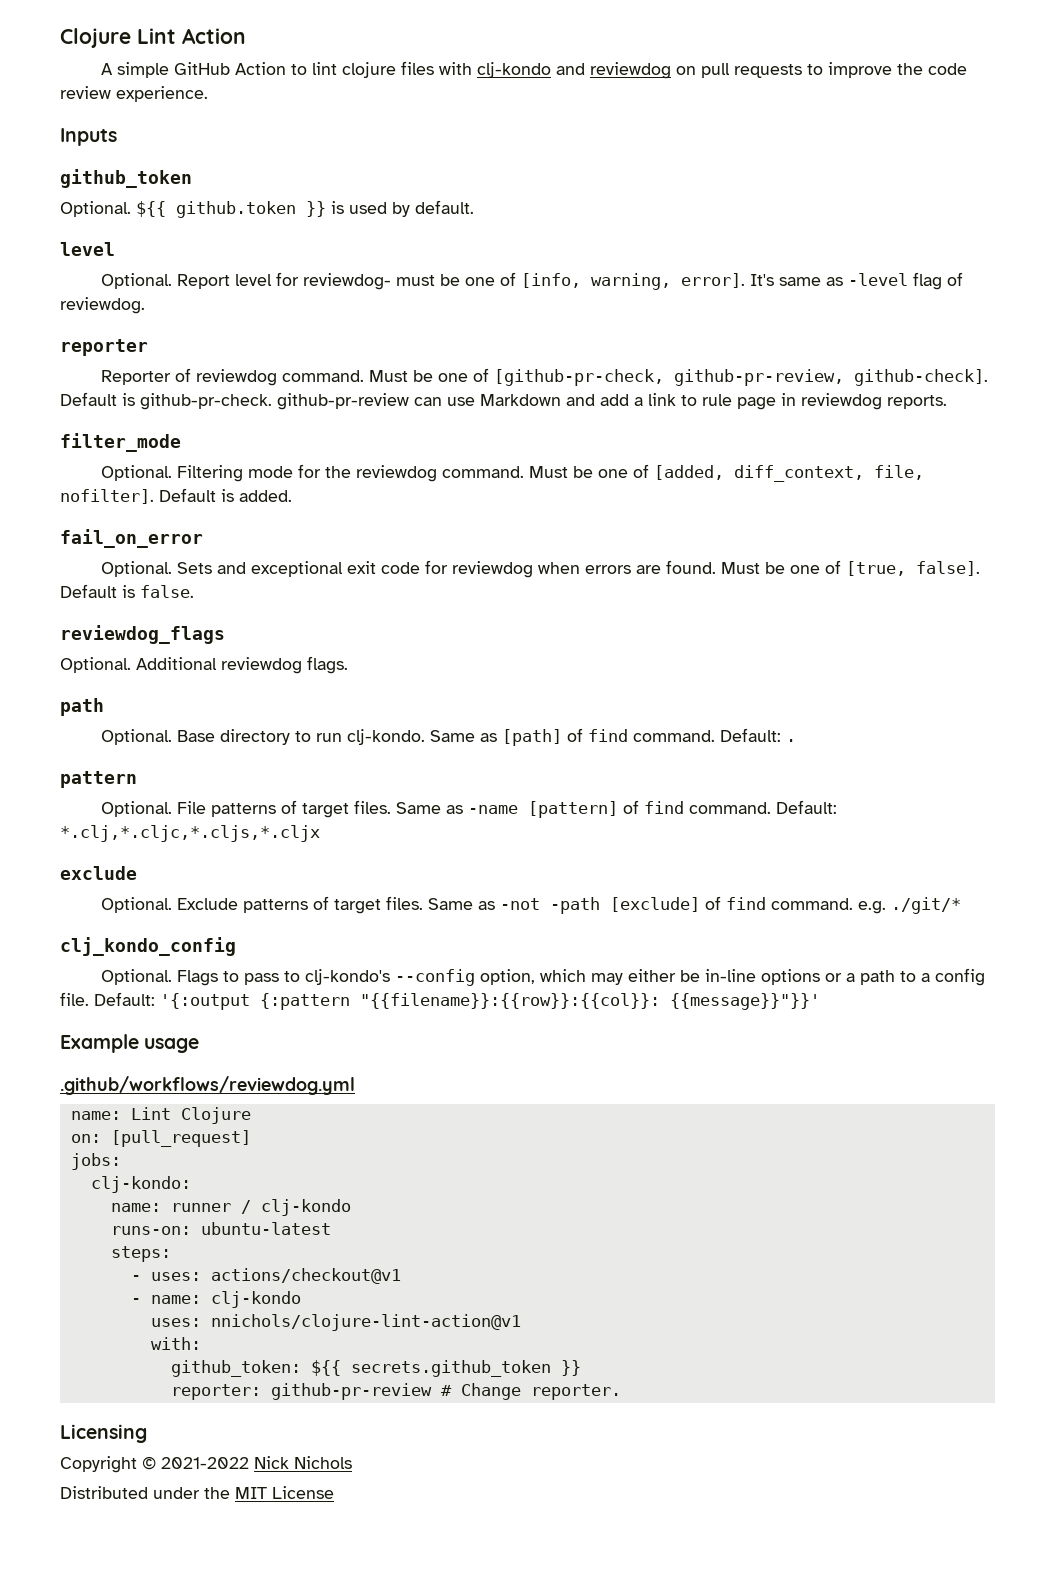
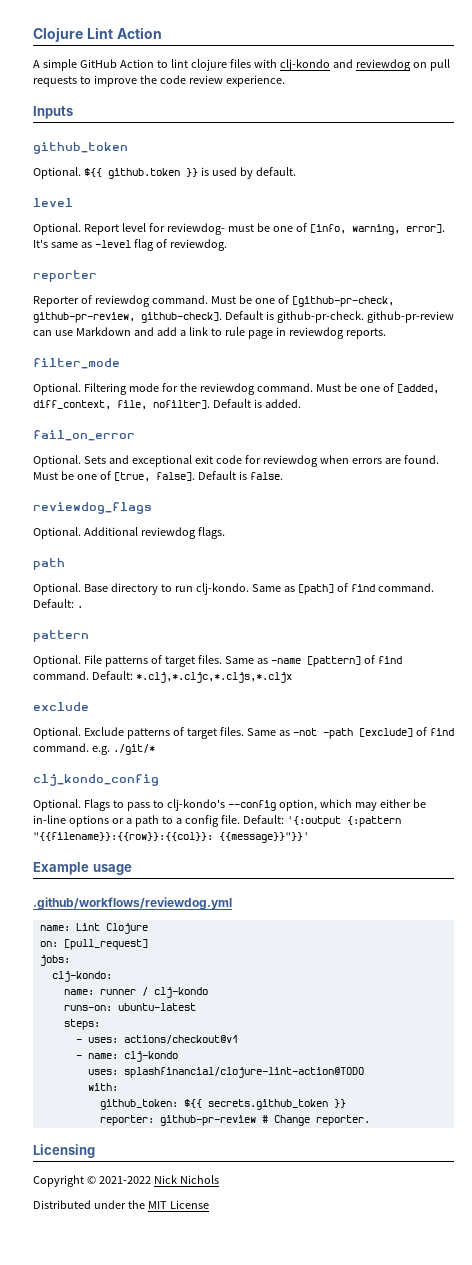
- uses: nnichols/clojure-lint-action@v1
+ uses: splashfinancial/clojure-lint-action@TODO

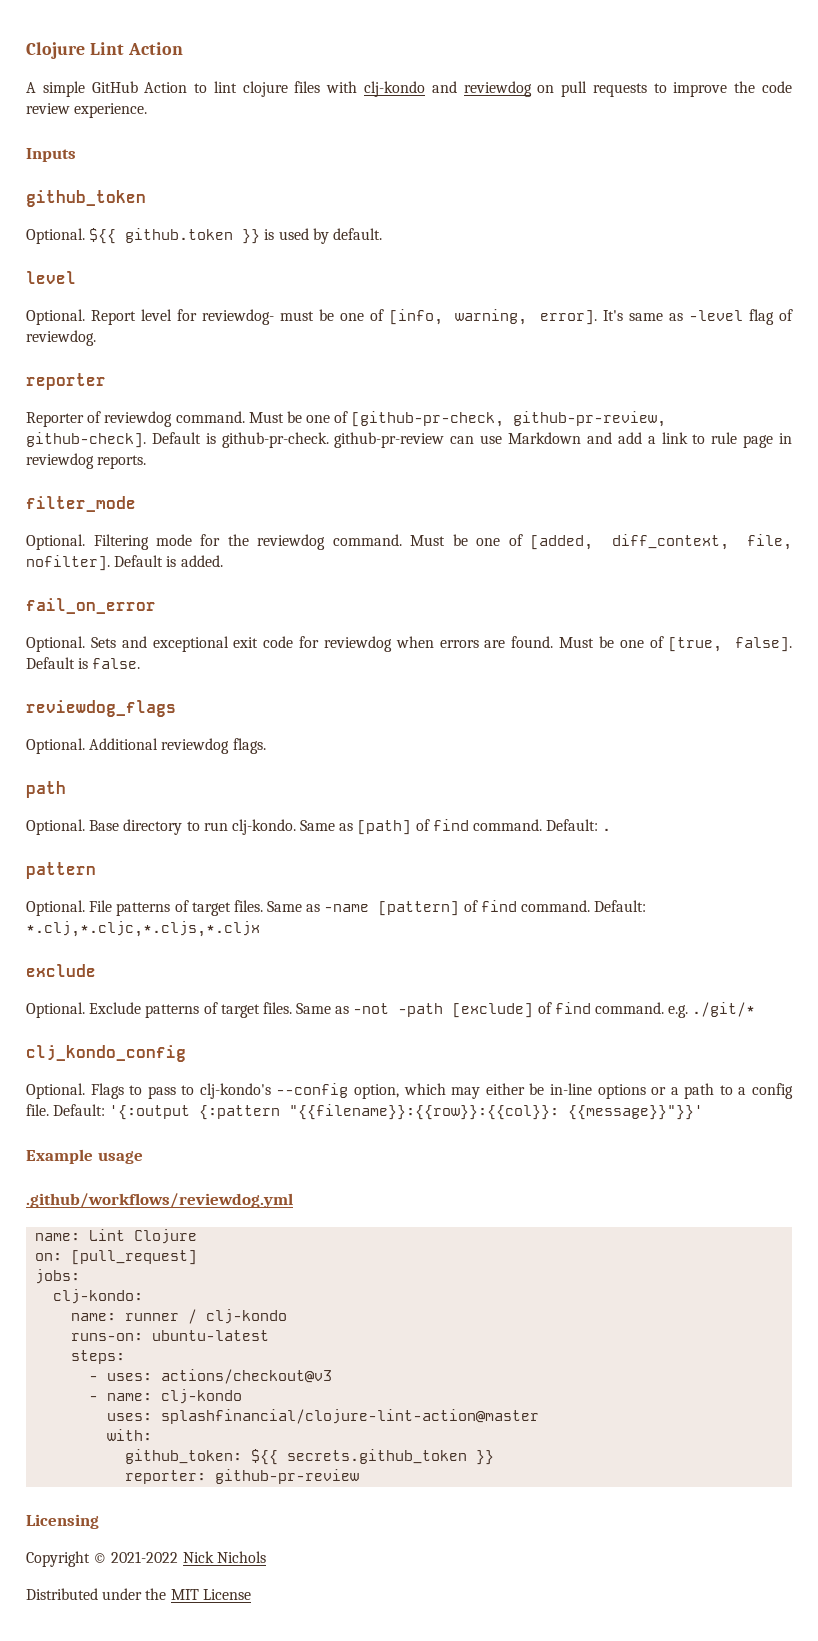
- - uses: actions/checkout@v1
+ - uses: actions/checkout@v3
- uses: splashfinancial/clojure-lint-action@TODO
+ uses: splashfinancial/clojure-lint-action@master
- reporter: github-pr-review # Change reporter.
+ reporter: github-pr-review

...

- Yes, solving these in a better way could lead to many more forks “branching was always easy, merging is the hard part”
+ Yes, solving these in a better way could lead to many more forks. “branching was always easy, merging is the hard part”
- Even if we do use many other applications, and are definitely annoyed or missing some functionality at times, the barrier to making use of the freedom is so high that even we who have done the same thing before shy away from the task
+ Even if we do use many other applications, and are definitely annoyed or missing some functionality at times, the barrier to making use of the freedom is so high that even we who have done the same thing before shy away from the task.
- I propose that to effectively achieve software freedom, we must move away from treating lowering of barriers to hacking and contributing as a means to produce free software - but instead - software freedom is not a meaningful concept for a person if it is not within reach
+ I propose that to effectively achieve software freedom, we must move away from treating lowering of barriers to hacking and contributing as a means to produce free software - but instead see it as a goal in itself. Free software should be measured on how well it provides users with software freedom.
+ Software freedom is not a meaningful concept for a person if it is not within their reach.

**To do**
Could you return exactly the stretch of the data above that starts at the line with "- Even if we" and ends at the line with "within their reach.", both lines included?

**Exercise answer**
- Even if we do use many other applications, and are definitely annoyed or missing some functionality at times, the barrier to making use of the freedom is so high that even we who have done the same thing before shy away from the task
+ Even if we do use many other applications, and are definitely annoyed or missing some functionality at times, the barrier to making use of the freedom is so high that even we who have done the same thing before shy away from the task.
- I propose that to effectively achieve software freedom, we must move away from treating lowering of barriers to hacking and contributing as a means to produce free software - but instead - software freedom is not a meaningful concept for a person if it is not within reach
+ I propose that to effectively achieve software freedom, we must move away from treating lowering of barriers to hacking and contributing as a means to produce free software - but instead see it as a goal in itself. Free software should be measured on how well it provides users with software freedom.
+ Software freedom is not a meaningful concept for a person if it is not within their reach.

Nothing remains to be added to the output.